[Before-and-after change data]
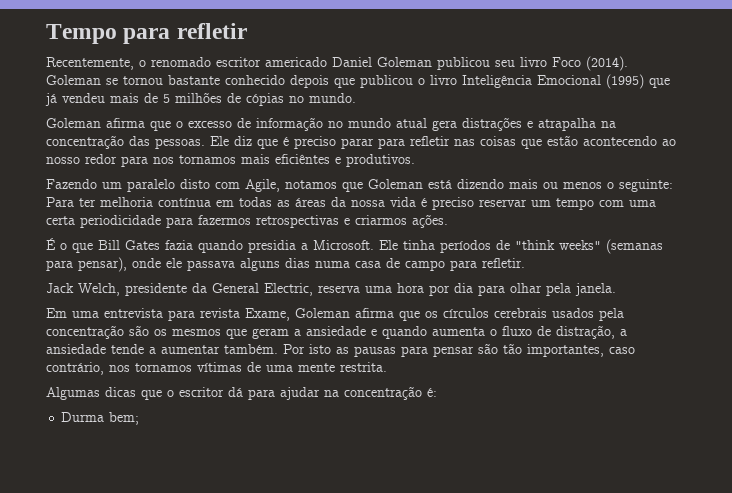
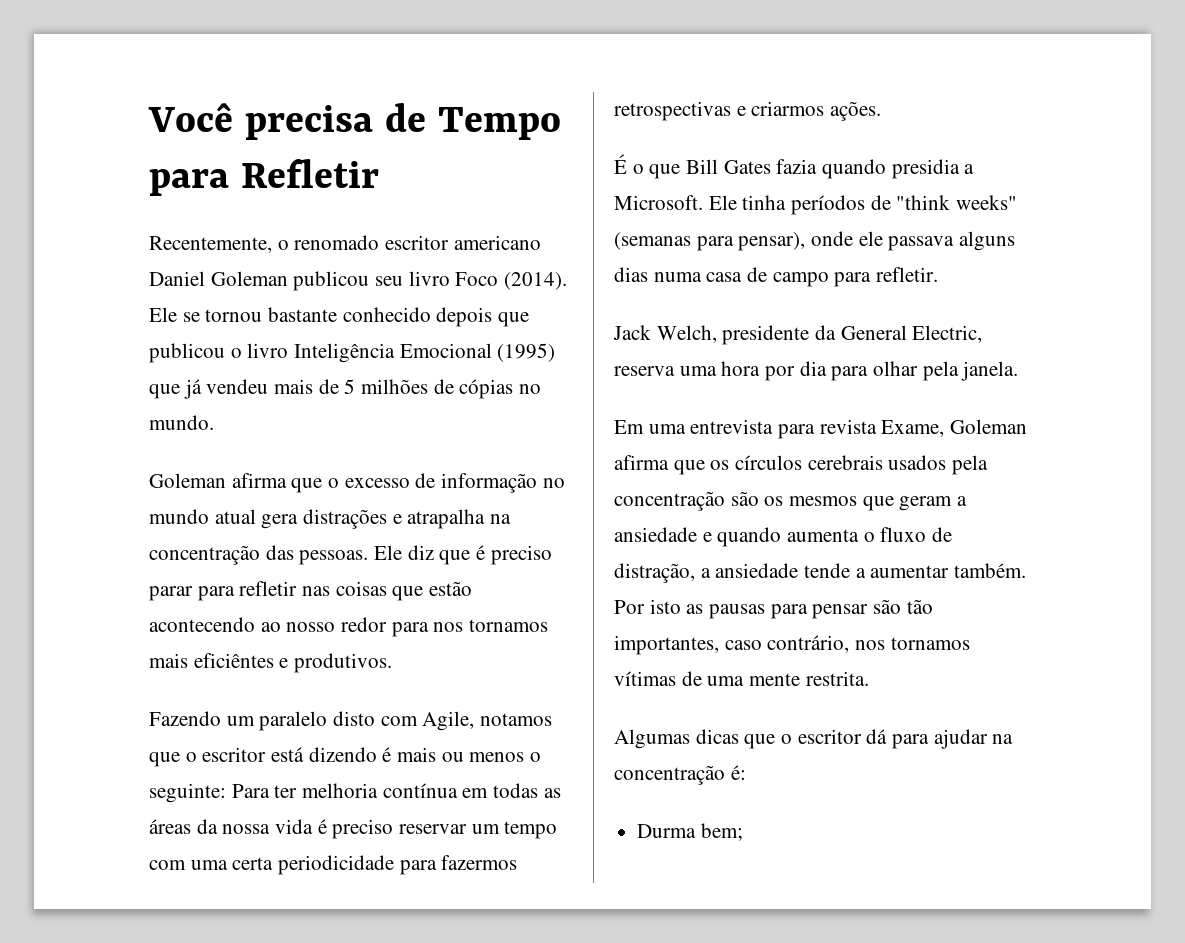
(46, 34) none -> [148,103,426,140] Você precisa de
[176,23,247,39] refletir -> [240,159,379,188] Refletir
[265,57,327,67] americado -> [453,235,541,250] americano
[46,75,101,85] Goleman -> [149,307,177,322] Ele
[368,179,423,189] Goleman -> [185,747,267,762] o escritor
(504, 184) none -> [382,747,392,762] é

[Aim of the task]
Examine each line of the records above and tally those with the string "Goleman". State the total alone.

[Your response]
2